BEGIN Dataset records
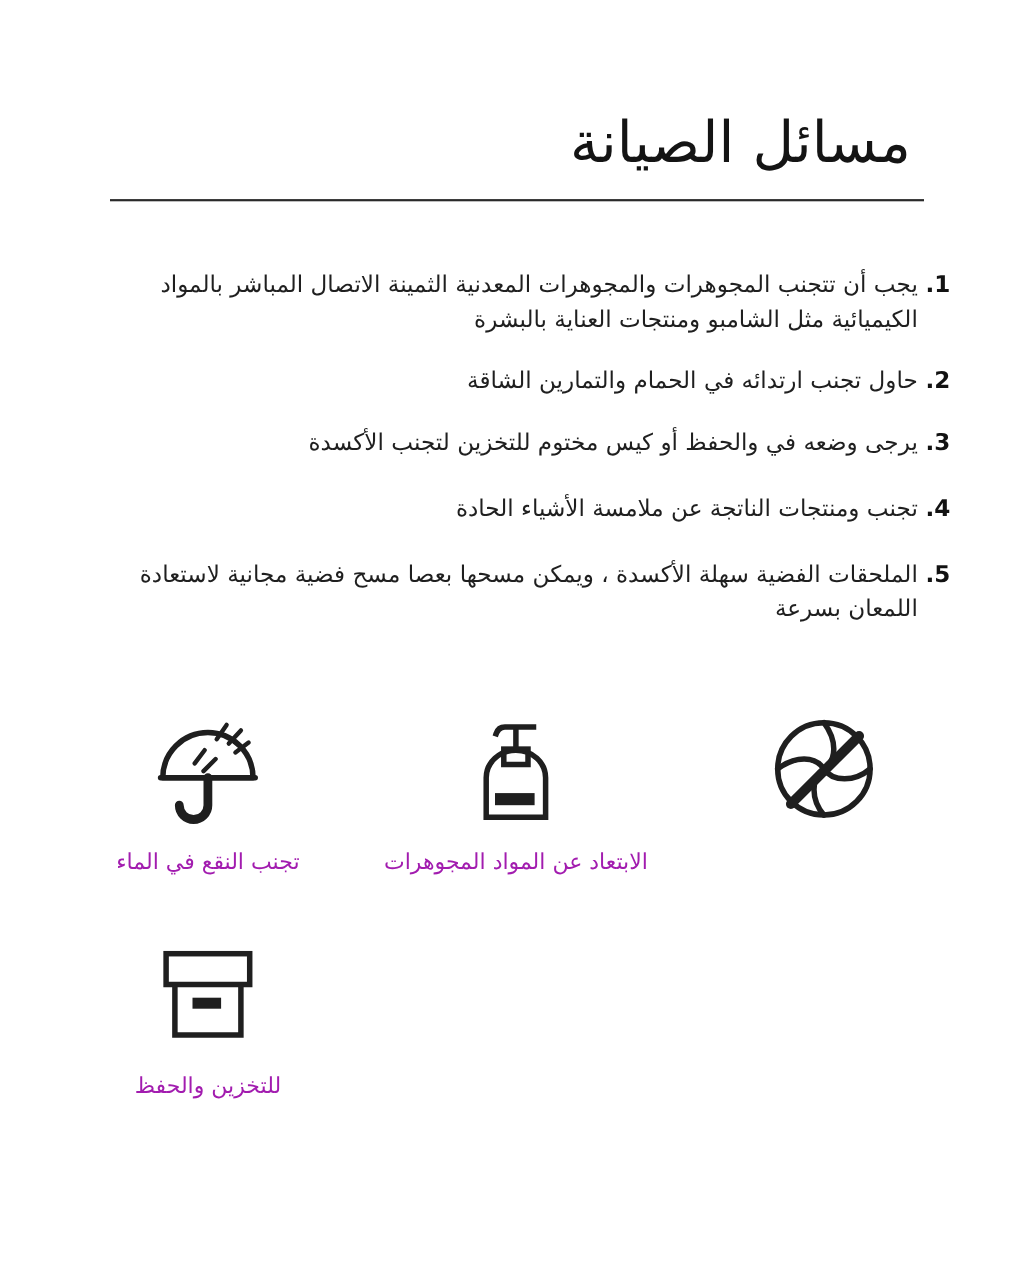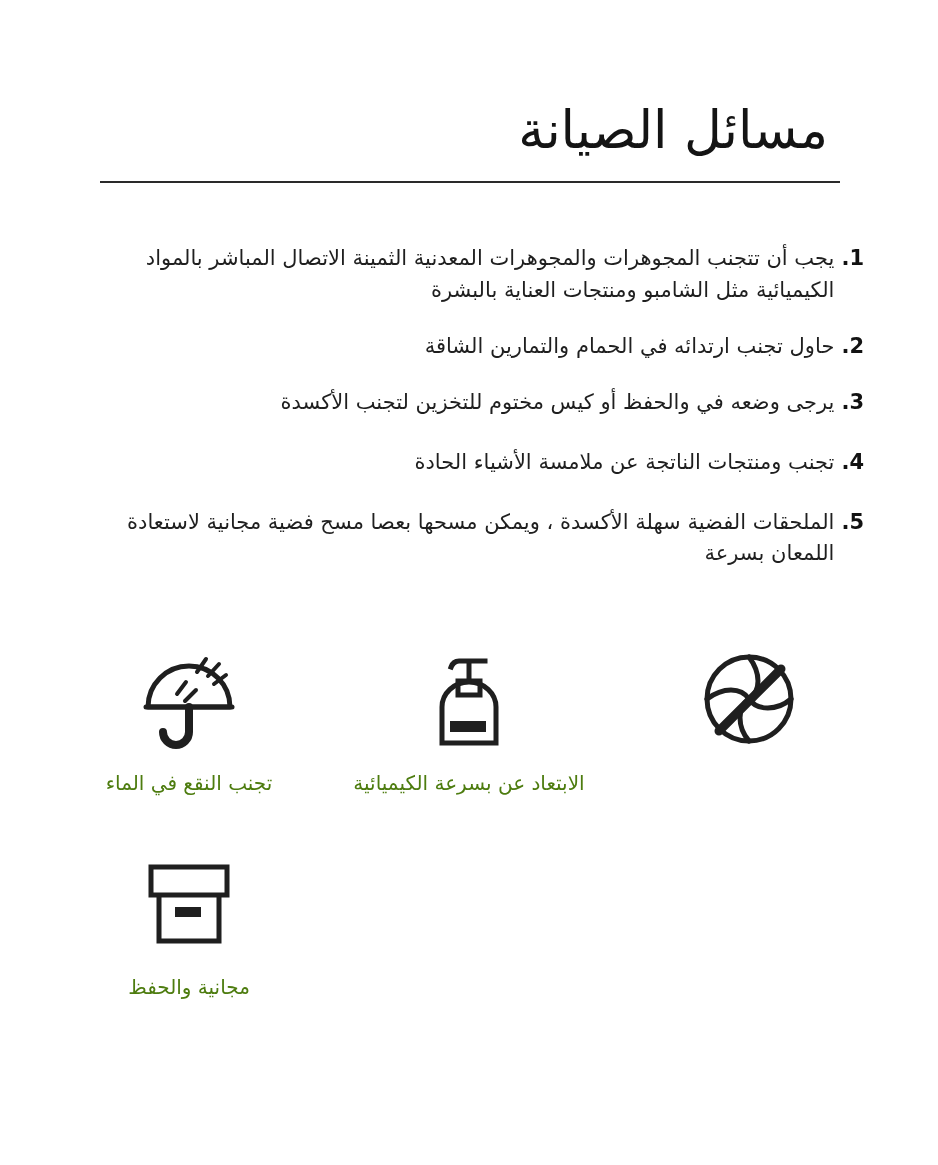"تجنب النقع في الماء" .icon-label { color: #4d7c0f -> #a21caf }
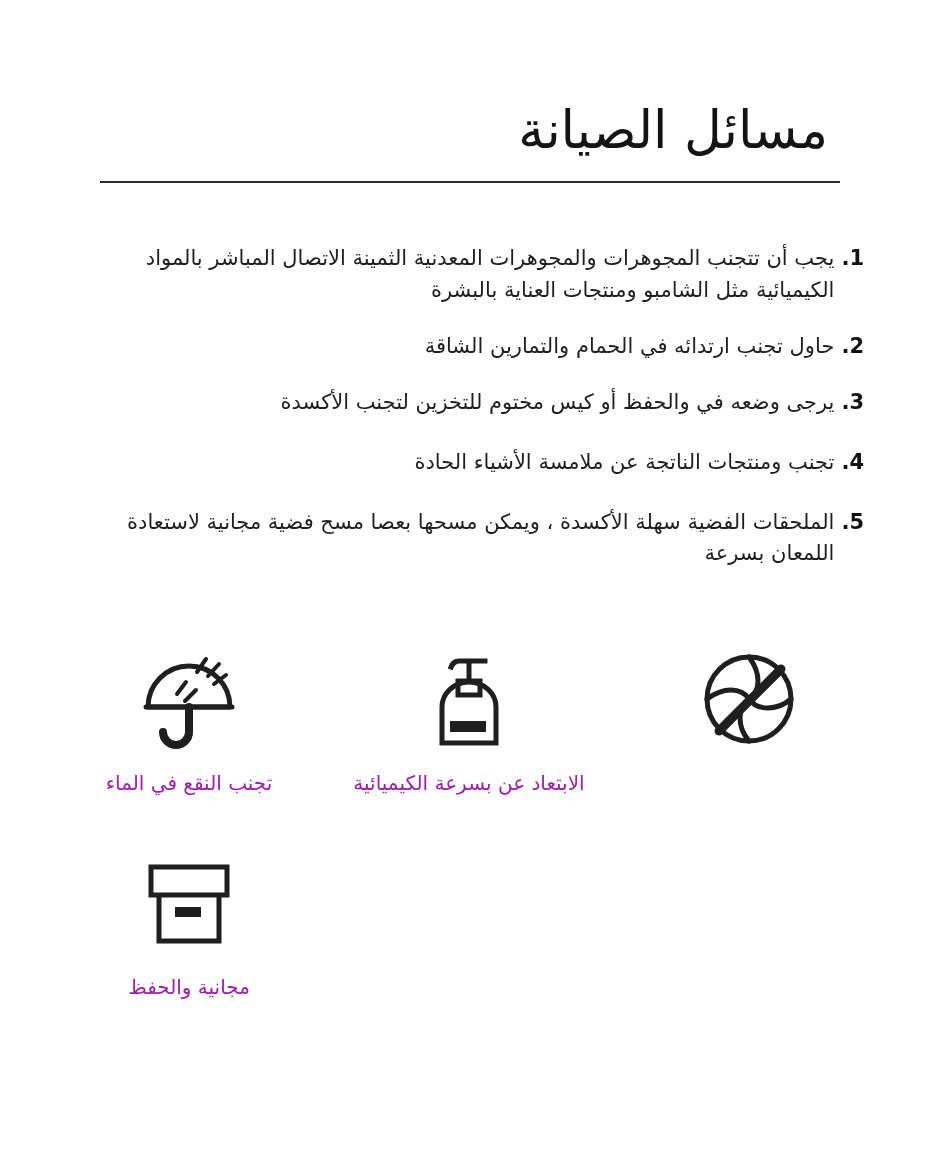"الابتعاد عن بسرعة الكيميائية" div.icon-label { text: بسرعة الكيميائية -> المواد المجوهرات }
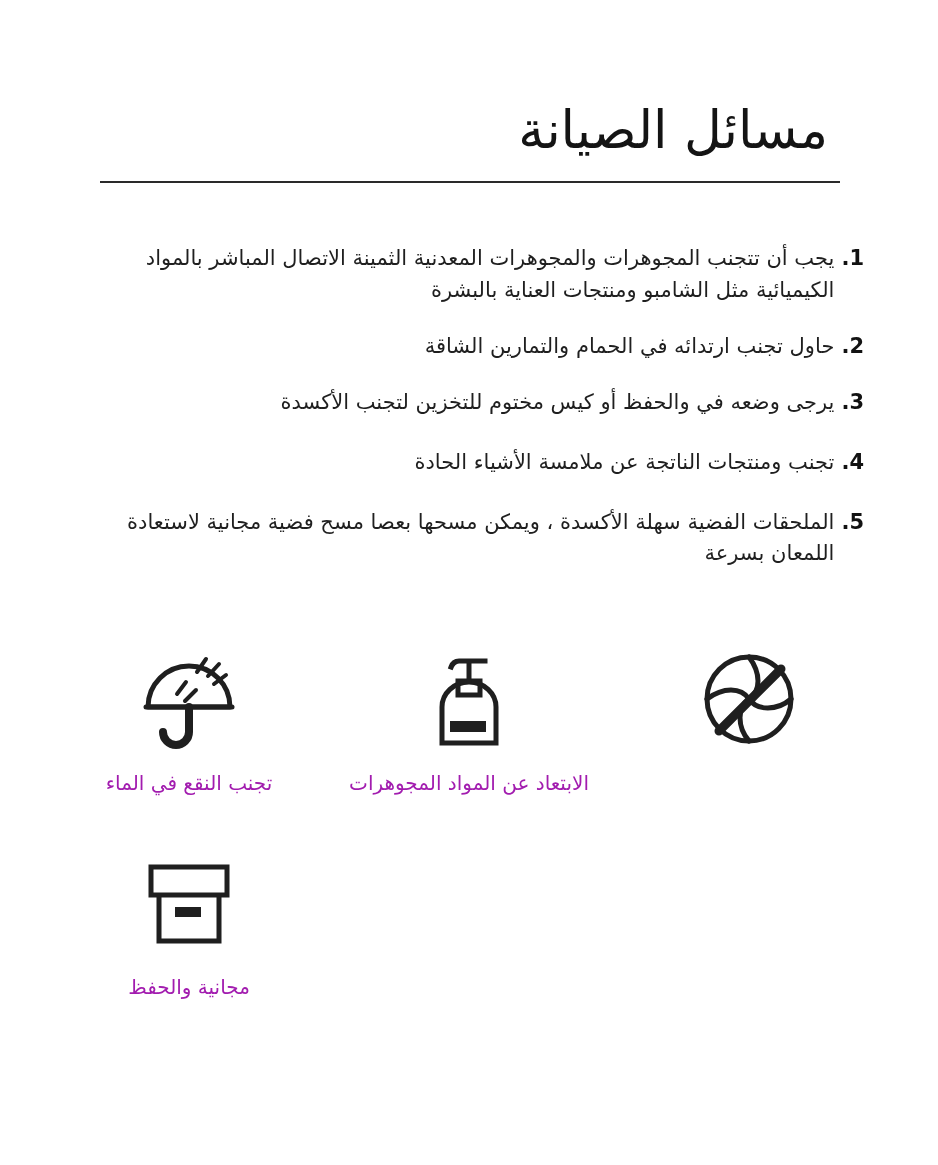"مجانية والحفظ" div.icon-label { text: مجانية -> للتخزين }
END Dataset records
BEGIN Dataset records
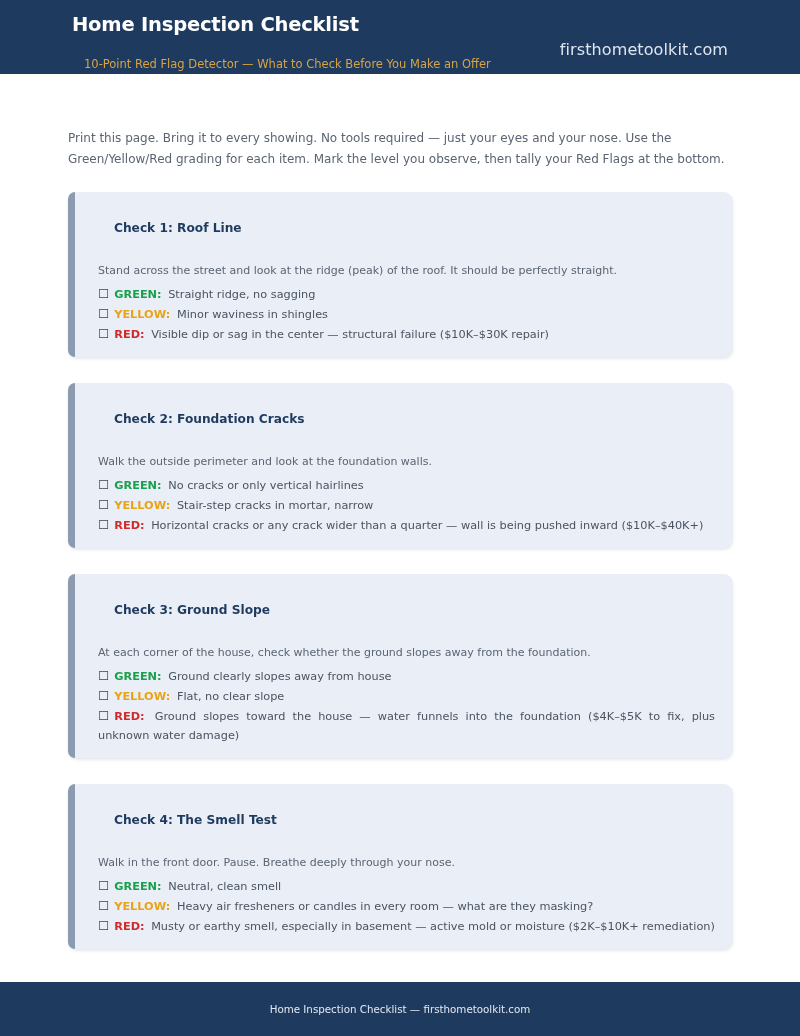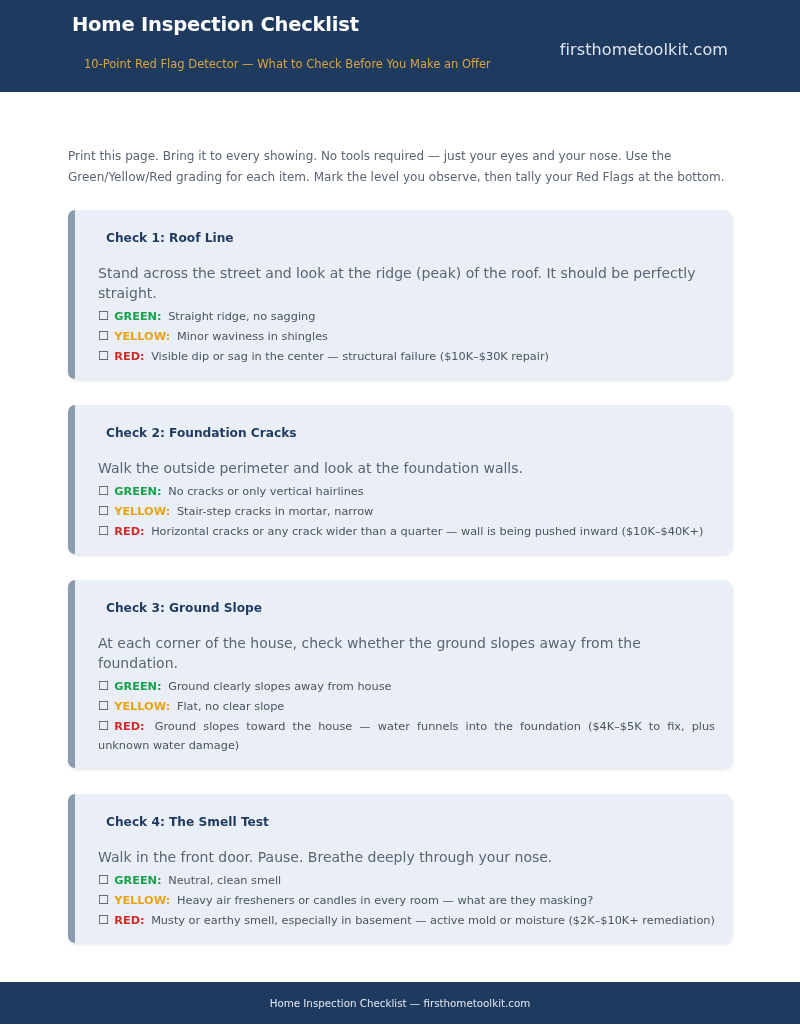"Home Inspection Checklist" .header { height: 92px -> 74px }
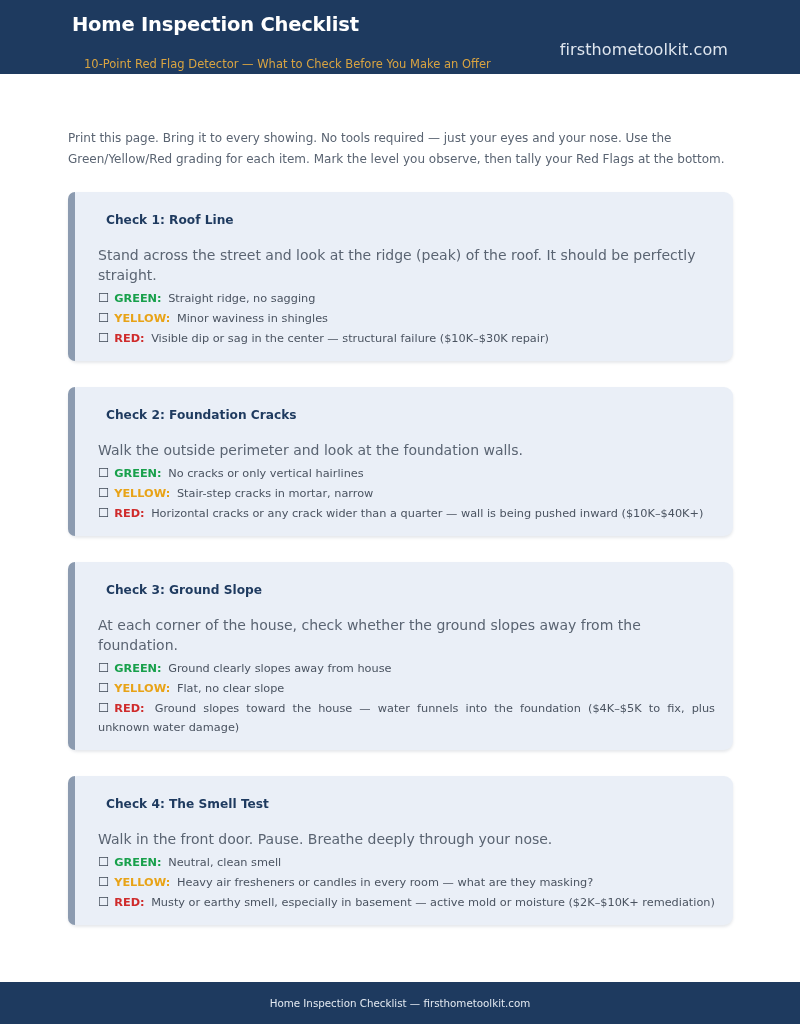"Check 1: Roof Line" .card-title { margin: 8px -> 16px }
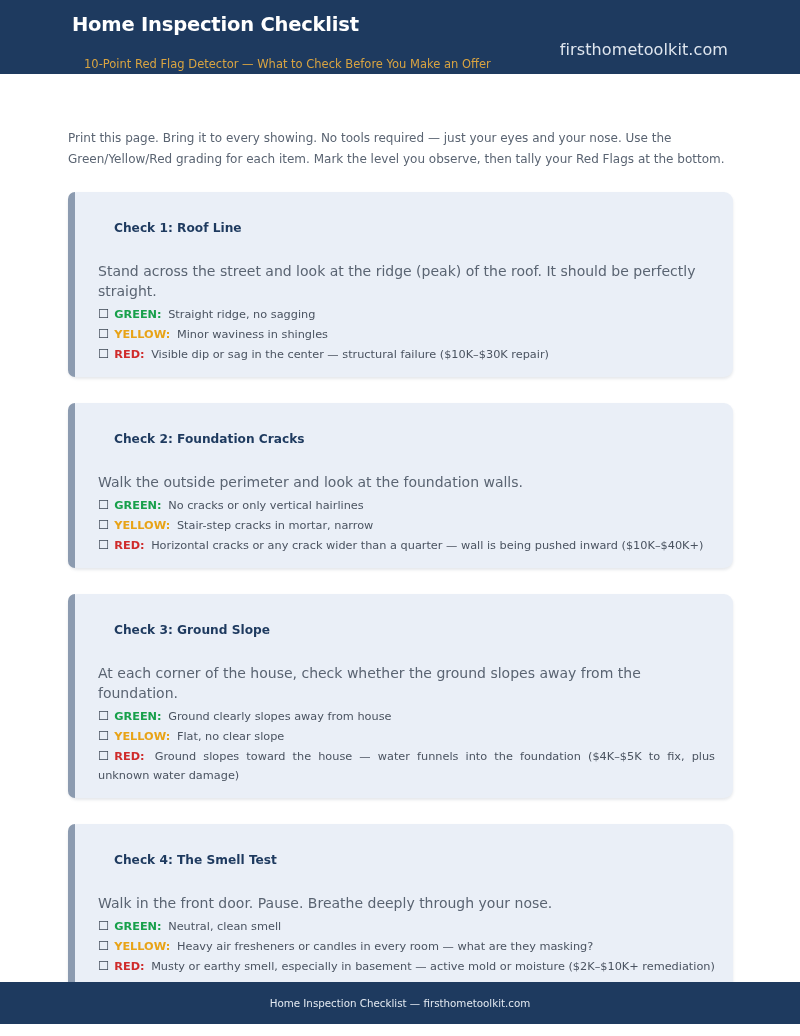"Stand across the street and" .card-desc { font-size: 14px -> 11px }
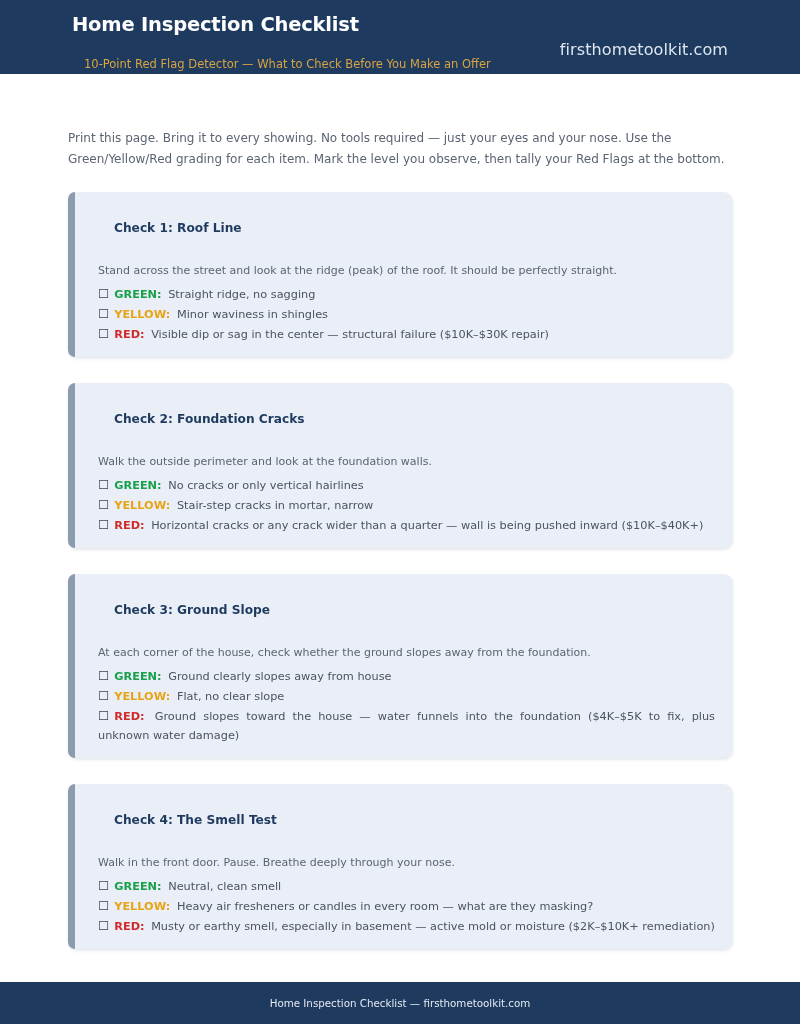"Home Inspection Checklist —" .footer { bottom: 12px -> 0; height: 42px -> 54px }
END Dataset records
▶ **Directions**
Only one stretch of the entries above is needed: the lines from the one containing "margin: 8px ->" through the one containing "bottom: 12px ->". Copy it exactly, without the pictures.

▶ **Finished exercise**
"Check 1: Roof Line" .card-title { margin: 8px -> 16px }
"Stand across the street and" .card-desc { font-size: 14px -> 11px }
"Home Inspection Checklist —" .footer { bottom: 12px -> 0; height: 42px -> 54px }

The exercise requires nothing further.